━━ The data

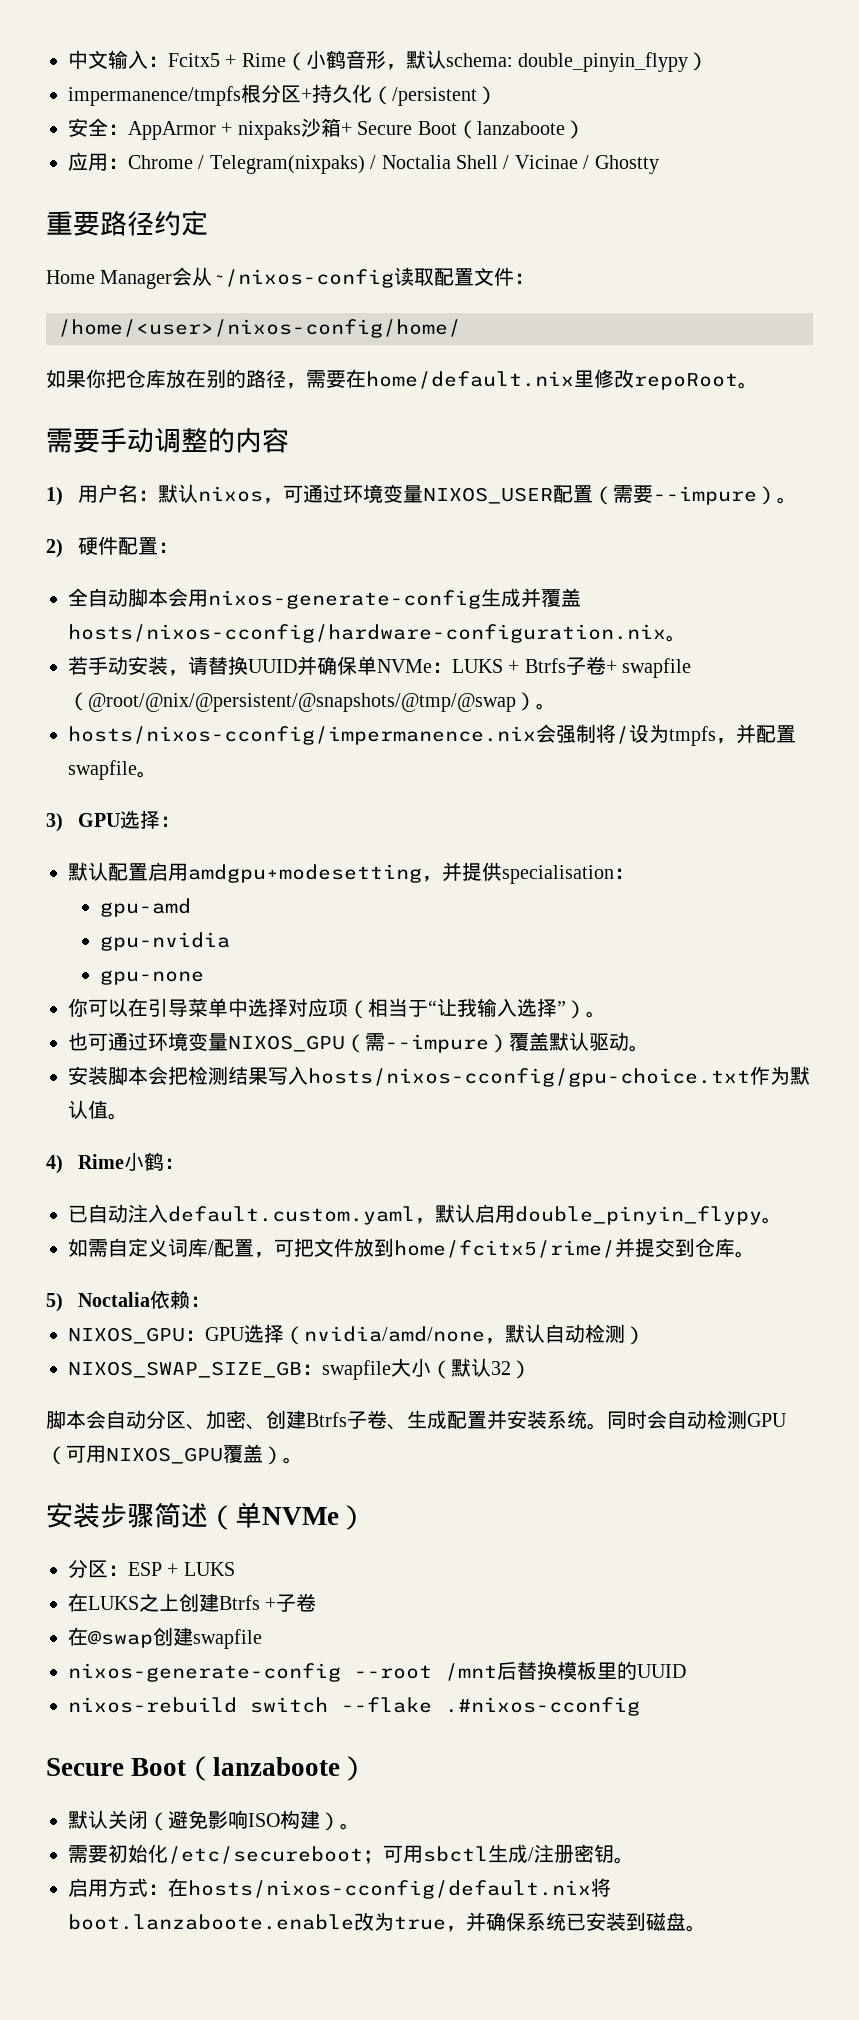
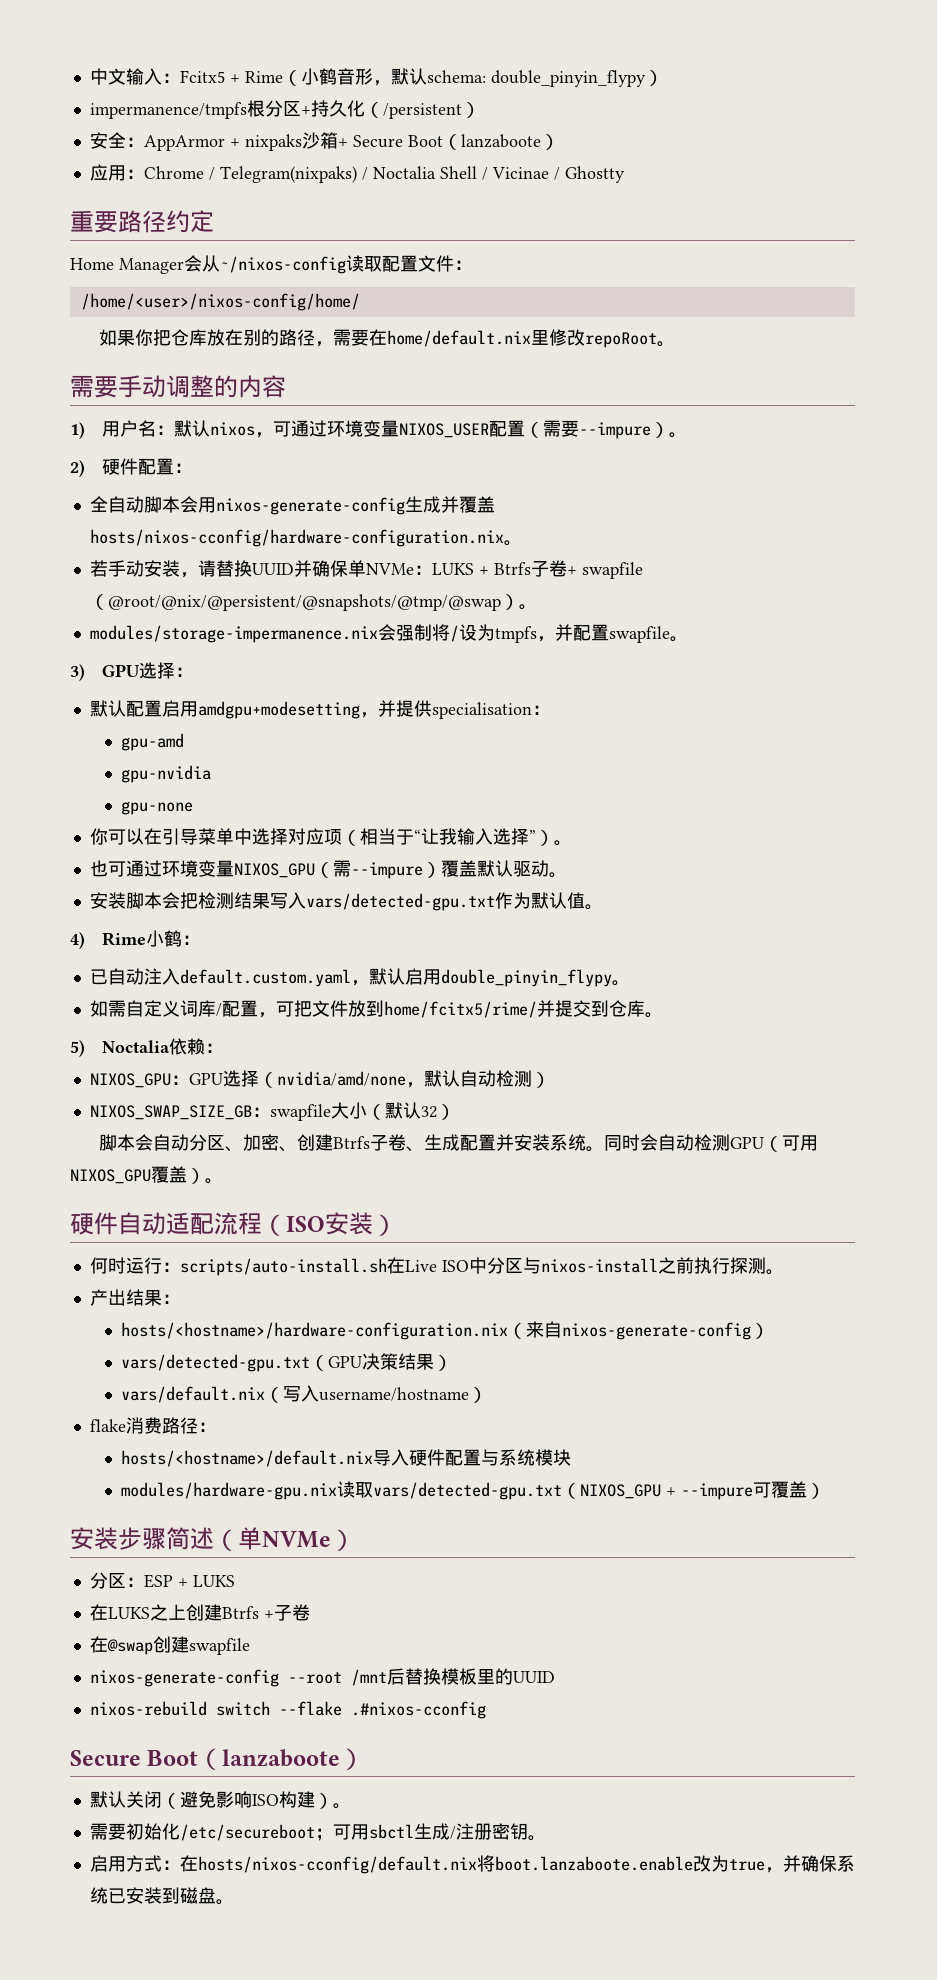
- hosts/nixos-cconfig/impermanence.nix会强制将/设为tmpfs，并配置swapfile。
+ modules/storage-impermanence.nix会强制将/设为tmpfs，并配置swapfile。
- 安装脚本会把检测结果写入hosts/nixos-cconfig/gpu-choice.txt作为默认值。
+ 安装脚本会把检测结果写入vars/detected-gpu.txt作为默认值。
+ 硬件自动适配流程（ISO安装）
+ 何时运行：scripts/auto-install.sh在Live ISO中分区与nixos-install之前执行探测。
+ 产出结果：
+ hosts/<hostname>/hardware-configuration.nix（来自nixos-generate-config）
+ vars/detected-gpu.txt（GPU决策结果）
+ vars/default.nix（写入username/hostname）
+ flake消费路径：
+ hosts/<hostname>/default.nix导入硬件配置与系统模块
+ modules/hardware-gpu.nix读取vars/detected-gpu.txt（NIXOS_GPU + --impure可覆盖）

━━━━
━━ The data

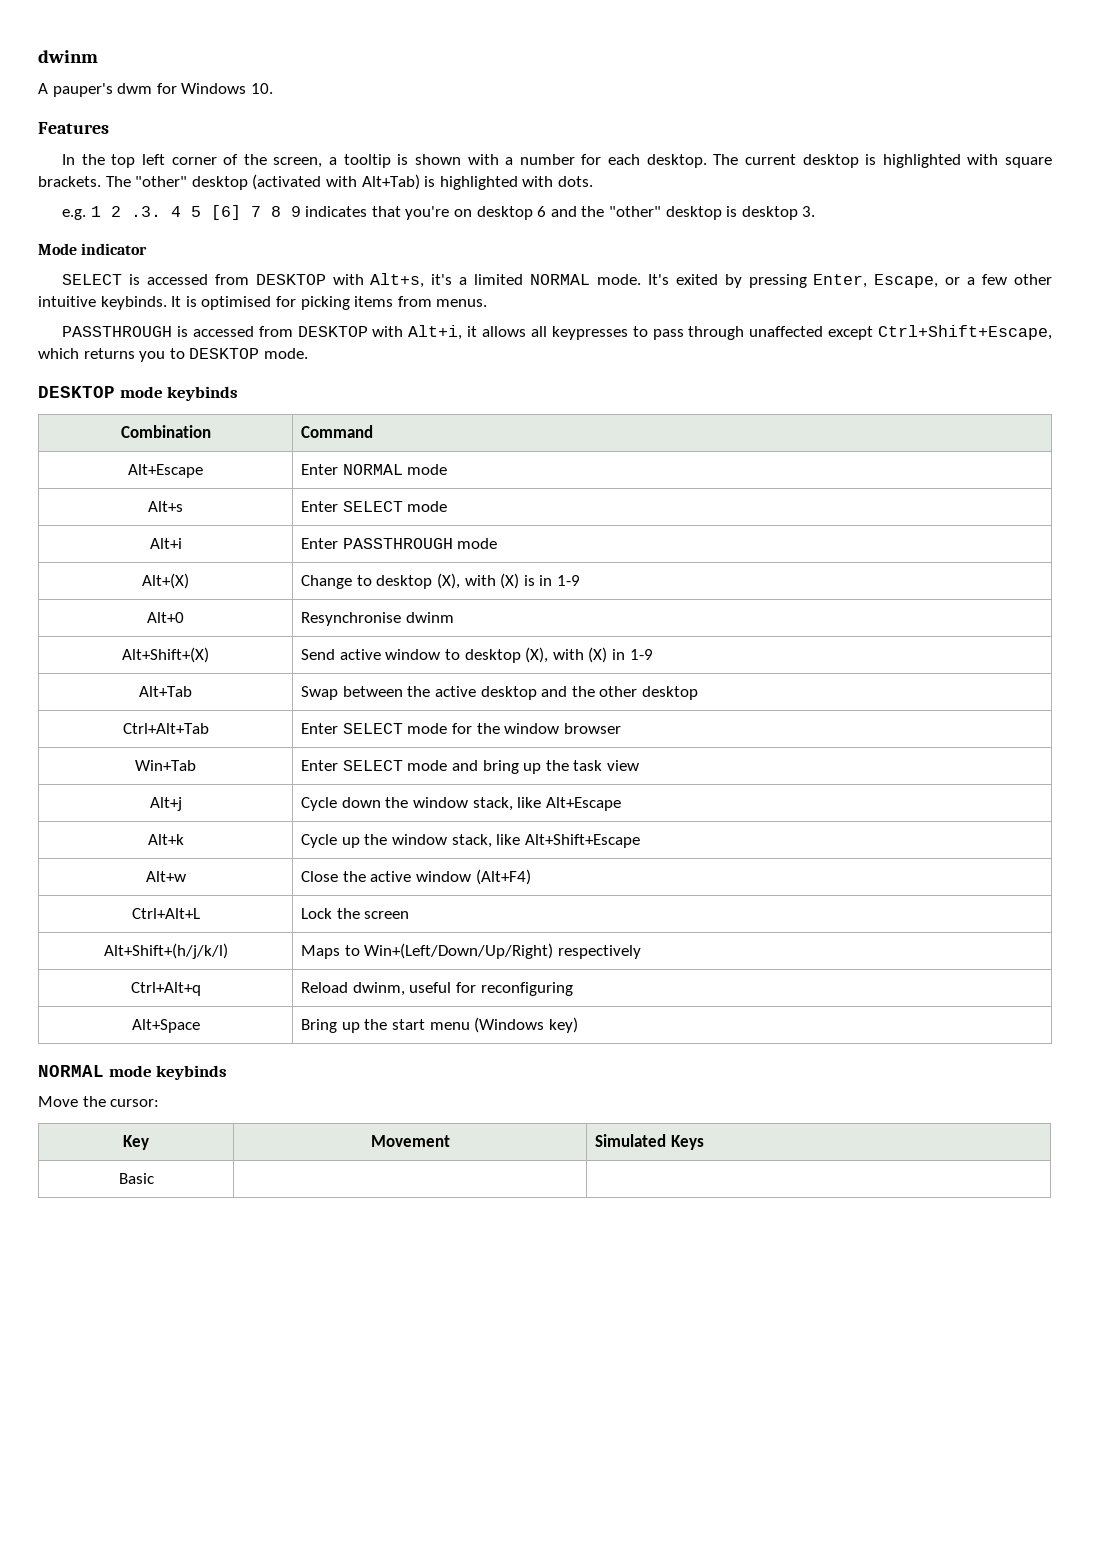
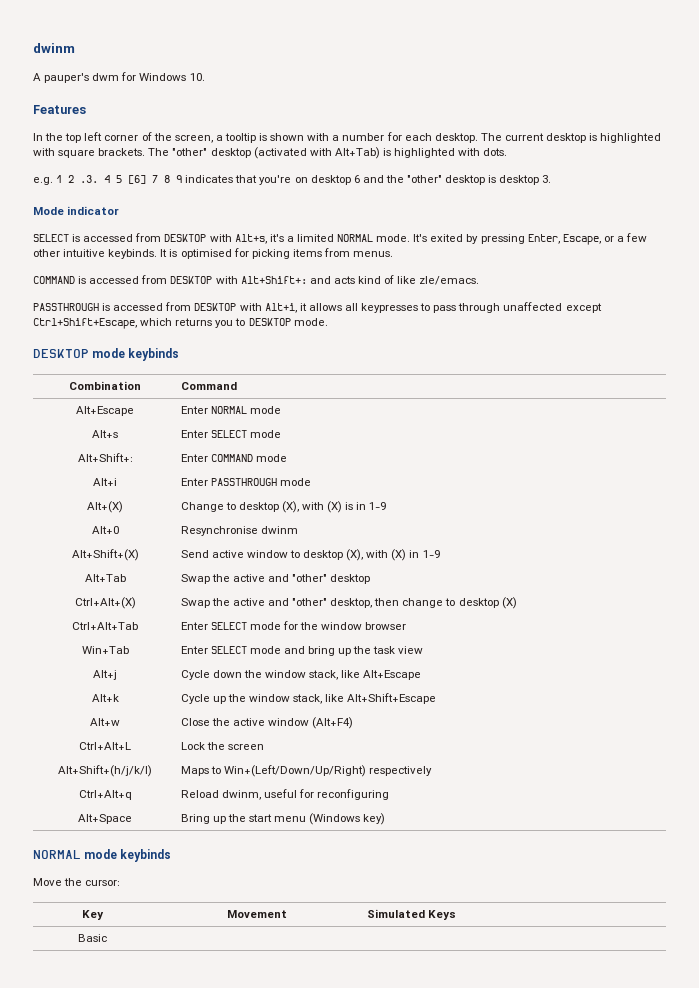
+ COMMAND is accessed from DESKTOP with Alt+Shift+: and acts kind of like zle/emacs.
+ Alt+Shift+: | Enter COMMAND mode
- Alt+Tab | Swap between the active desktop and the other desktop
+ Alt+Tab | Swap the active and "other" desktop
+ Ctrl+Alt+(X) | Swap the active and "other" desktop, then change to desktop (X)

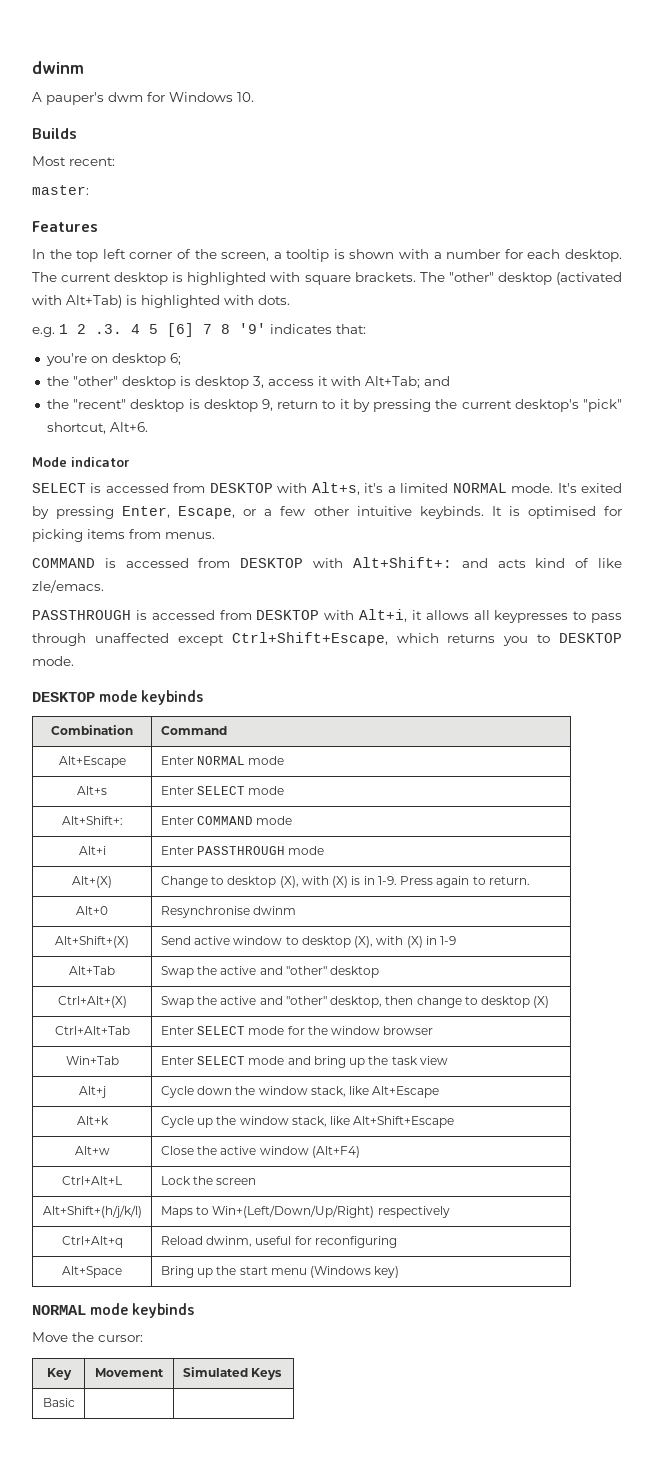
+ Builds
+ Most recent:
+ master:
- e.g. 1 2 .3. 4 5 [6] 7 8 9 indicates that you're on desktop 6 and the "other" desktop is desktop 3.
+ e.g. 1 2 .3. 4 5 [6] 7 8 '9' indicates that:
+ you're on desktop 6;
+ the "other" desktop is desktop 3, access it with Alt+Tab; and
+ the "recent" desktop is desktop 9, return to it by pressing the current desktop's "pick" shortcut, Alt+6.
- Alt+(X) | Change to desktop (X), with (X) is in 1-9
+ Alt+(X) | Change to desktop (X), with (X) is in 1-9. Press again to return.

━━━━

• Exercise aim:
Within the listing, how many lines hold "detected"? Write only that number.

• Exercise response:
3